-- DIRECTIONS FOR THIS TASK --
Which lines of the material contain the word "DOOM"? Show each one.

◇ ◇ ◇ ◇ ◇

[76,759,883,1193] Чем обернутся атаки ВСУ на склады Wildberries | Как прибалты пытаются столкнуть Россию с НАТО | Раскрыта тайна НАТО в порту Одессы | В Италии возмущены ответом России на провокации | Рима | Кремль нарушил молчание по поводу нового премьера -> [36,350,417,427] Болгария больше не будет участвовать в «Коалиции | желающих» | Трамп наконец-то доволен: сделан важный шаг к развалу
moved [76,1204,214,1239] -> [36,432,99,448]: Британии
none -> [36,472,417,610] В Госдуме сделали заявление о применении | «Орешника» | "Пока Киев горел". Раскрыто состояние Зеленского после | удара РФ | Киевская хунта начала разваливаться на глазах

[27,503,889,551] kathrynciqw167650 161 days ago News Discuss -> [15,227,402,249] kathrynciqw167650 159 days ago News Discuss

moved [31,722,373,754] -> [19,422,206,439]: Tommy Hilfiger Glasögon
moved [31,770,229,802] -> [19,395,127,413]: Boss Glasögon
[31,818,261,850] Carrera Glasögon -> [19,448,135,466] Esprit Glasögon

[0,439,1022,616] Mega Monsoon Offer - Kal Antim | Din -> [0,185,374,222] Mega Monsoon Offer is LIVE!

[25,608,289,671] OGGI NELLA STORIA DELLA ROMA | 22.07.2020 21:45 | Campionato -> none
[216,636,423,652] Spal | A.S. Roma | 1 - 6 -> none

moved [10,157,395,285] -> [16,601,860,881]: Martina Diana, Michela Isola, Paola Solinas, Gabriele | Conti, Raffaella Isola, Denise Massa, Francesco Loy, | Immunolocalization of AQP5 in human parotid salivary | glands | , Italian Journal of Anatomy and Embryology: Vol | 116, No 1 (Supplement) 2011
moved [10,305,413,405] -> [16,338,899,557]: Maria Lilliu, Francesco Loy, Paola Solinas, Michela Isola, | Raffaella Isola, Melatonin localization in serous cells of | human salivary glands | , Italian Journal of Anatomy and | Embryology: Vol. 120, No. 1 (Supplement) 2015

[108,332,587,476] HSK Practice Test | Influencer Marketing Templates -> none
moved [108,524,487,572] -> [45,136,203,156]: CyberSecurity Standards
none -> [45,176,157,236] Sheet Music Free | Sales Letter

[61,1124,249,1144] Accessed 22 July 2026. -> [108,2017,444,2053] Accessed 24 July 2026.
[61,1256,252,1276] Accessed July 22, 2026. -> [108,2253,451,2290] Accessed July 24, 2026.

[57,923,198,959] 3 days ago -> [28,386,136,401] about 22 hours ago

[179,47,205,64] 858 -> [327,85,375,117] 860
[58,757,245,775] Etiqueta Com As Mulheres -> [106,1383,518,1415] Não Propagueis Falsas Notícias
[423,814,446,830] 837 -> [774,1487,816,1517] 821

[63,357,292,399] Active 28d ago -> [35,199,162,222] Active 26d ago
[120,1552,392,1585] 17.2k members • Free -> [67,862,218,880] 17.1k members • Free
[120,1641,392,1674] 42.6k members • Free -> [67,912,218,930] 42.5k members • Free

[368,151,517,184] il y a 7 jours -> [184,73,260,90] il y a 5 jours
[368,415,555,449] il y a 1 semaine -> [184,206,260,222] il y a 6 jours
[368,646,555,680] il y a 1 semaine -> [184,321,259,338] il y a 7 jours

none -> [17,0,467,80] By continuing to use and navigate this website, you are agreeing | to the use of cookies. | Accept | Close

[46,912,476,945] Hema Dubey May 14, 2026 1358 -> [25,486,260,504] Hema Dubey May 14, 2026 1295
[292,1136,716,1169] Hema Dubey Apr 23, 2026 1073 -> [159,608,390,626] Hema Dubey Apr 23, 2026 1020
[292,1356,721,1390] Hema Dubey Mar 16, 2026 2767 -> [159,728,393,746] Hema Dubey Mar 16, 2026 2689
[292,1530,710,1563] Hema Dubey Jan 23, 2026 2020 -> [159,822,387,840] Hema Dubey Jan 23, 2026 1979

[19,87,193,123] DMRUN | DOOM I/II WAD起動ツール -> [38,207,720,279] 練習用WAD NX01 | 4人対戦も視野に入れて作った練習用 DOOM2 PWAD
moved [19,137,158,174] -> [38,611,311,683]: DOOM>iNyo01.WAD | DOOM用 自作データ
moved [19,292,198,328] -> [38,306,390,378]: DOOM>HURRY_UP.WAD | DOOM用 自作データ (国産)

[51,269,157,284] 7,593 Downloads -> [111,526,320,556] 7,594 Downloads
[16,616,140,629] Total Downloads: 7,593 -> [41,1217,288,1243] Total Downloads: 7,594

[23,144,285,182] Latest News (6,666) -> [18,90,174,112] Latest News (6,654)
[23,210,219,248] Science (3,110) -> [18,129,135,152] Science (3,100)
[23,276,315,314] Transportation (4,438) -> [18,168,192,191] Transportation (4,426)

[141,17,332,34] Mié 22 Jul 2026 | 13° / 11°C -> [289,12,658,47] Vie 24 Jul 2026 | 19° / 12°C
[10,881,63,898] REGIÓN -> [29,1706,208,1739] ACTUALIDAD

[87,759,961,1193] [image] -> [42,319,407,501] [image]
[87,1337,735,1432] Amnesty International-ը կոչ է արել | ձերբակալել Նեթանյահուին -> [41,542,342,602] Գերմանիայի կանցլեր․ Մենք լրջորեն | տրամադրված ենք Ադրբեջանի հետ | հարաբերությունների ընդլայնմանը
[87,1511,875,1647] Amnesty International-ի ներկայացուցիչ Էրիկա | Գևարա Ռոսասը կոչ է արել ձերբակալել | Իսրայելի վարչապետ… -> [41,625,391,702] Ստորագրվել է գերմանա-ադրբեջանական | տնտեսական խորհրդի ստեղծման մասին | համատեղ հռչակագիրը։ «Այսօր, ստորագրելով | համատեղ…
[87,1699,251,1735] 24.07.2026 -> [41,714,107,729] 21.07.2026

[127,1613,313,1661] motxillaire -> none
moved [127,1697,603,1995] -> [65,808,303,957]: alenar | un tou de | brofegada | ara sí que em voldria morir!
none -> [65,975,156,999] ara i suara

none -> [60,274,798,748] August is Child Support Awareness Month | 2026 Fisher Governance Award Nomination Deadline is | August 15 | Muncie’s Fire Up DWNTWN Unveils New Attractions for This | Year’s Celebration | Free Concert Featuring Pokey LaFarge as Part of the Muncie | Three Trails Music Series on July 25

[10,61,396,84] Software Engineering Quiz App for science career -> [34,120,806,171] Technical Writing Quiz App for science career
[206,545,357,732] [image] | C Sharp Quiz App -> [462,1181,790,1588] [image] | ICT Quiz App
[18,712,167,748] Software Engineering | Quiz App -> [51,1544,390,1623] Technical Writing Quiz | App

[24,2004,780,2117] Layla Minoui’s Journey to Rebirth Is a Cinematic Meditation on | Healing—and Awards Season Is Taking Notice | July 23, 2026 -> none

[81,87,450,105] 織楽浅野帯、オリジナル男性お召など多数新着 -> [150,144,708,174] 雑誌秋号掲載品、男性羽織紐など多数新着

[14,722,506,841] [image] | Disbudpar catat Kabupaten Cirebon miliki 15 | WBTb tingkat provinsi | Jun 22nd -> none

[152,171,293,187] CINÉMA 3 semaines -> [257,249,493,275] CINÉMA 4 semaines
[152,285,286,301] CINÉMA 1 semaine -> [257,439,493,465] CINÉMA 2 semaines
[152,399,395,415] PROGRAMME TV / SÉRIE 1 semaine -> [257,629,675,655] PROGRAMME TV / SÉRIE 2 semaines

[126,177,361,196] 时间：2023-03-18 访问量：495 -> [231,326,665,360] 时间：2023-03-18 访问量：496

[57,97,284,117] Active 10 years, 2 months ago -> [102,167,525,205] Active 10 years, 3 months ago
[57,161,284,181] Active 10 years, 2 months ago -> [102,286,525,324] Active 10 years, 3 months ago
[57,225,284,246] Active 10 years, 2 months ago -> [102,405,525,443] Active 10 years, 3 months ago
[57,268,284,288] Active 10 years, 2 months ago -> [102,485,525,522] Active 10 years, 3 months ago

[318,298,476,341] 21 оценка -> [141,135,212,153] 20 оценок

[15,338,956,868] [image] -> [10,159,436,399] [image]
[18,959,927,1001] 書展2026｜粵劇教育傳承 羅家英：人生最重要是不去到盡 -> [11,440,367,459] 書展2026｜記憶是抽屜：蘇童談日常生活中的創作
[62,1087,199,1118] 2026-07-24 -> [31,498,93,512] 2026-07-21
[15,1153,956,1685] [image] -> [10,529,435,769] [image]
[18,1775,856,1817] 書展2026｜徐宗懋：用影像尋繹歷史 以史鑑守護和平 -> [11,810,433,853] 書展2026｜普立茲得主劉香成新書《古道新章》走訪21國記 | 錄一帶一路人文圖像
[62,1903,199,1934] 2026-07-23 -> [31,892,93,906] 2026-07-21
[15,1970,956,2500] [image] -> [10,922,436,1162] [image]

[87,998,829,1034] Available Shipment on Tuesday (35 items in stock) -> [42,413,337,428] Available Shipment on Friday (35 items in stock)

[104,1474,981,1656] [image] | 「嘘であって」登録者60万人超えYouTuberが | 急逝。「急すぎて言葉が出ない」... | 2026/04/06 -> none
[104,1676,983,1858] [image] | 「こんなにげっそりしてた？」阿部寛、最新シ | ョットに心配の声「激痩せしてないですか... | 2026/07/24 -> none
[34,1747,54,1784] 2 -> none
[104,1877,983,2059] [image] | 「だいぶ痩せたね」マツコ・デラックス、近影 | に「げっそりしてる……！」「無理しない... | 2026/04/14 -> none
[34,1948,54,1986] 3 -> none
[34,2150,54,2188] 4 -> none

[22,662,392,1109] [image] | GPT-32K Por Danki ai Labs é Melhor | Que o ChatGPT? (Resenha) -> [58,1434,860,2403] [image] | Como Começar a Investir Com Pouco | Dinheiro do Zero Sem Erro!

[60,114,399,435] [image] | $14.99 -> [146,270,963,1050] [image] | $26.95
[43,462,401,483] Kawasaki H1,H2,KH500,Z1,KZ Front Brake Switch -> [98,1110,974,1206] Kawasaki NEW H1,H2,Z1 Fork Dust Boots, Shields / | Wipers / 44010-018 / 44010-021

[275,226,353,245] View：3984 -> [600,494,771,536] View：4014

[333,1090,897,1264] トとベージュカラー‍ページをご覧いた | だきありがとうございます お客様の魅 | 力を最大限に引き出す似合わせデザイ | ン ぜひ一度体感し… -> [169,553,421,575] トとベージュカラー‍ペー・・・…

◇ ◇ ◇ ◇ ◇

-- YOUR RESPONSE --
[19,87,193,123] DMRUN | DOOM I/II WAD起動ツール -> [38,207,720,279] 練習用WAD NX01 | 4人対戦も視野に入れて作った練習用 DOOM2 PWAD
moved [19,137,158,174] -> [38,611,311,683]: DOOM>iNyo01.WAD | DOOM用 自作データ
moved [19,292,198,328] -> [38,306,390,378]: DOOM>HURRY_UP.WAD | DOOM用 自作データ (国産)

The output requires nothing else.